Novel SHIT HAPPENS ini aku baca sekitar pertengahan tahun 2008. Ketika itu tertarik aja sama covernya yang lucu dan unik, sambil aku baca-baca bagian belakang covernya. Hmmm, sepertinya ceritanya fresh dan mengandung unsur humor yang cerdas, mengingat ketika itu novel-novel lain yang kubeli kebanyakan masuk kategori serius.

Ternyata Shit Happens memang novel yang menarik. Ada banyak pelajaran berharga yang bisa diambil tanpa merasa digurui oleh si penulis. Bahasanya yang blak-blakan juga menjadi daya tarik tersendiri dalam menikmati lembar demi lembar kisahnya.

Bercerita tentang 3 orang sahabat yaitu Sebastian, Lula dan Langit.
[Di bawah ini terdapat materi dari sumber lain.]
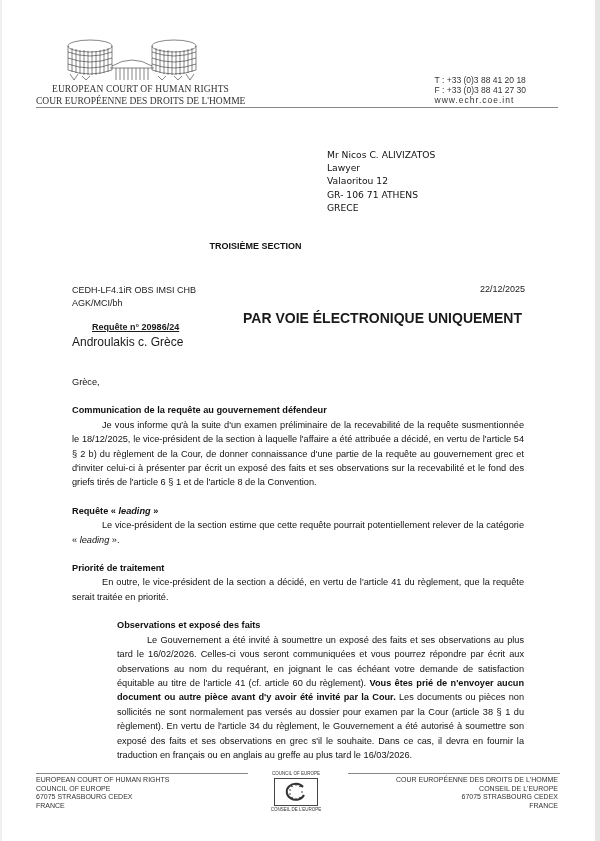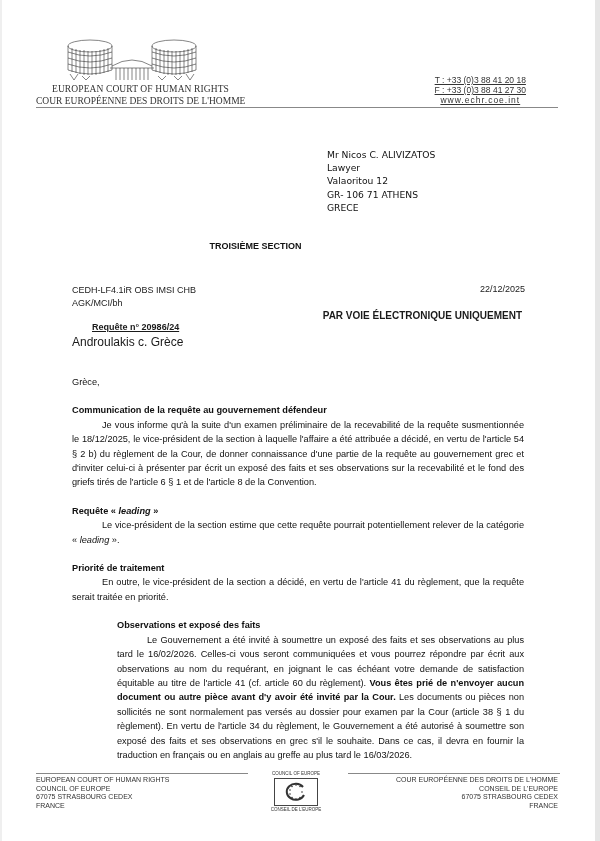--- a/index.html
+++ b/index.html
@@ -24,22 +24,22 @@
     }
     .court-en {
       position: absolute; left: 52px; top: 84px;
       font-family: "Liberation Serif", serif; font-size: 9.5px; letter-spacing: 0.1px; color: #333;
     }
     .court-fr {
       position: absolute; left: 36px; top: 96px;
       font-family: "Liberation Serif", serif; font-size: 9.5px; color: #333;
     }
     .header-contact {
-      position: absolute; right: 74px; top: 75px; text-align: center;
-      font-size: 8.5px; line-height: 10px; color: #333; text-decoration: underline;
+      position: absolute; right: 74px; top: 75px; text-align: left;
+      font-size: 8.5px; line-height: 10px; color: #333;
     }
     .header-contact .web { letter-spacing: 1px; }
     .header-rule {
       position: absolute; left: 36px; top: 107px; width: 522px; height: 1px; background: #888;
     }
     
     .address {
       position: absolute; left: 327px; top: 148px;
       font-family: "DejaVu Sans", sans-serif; font-size: 9.2px; line-height: 13.2px; color: #111;
     }
@@ -47,21 +47,21 @@
       position: absolute; left: 0; width: 511px; text-align: center; top: 241px;
       font-weight: bold; font-size: 9px; color: #111;
     }
     .ref {
       position: absolute; left: 72px; top: 284px; font-size: 9px; line-height: 13px;
     }
     .date {
       position: absolute; right: 75px; top: 284px; font-size: 9px; text-align: center;
     }
     .delivery {
-      position: absolute; right: 78px; top: 310px; font-size: 10px; font-weight: bold;
+      position: absolute; right: 78px; top: 310px; font-size: 14px; font-weight: bold;
     }
     .case-no {
       position: absolute; left: 72px; top: 322px; font-size: 9px; font-weight: bold; text-decoration: underline; padding-left: 20px;
     }
     .case-name {
       position: absolute; left: 72px; top: 335px; font-size: 12px; font-weight: normal;
     }
     
     .body-text {
       position: absolute; left: 72px; top: 375px; width: 452px;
Mereka bertiga tengah diuber deadline untuk segera mengakhiri masa lajang oleh keluarga dan lingkungannya. Dalam perjalanan untuk mewujudkan itu, mereka melakukan berbagai upaya hingga akhirnya 'menemukan' diri mereka yang sejati setelah melewati berbagai kejadian. Persahabatan mereka cukup unik, banyak sisi menariknya gitu deh, menurutku. Smart story lah pokoknya. Plus gaya berceritanya yang so easy tapi berbobot, bikin membaca buku ini terasa ngga membosankan.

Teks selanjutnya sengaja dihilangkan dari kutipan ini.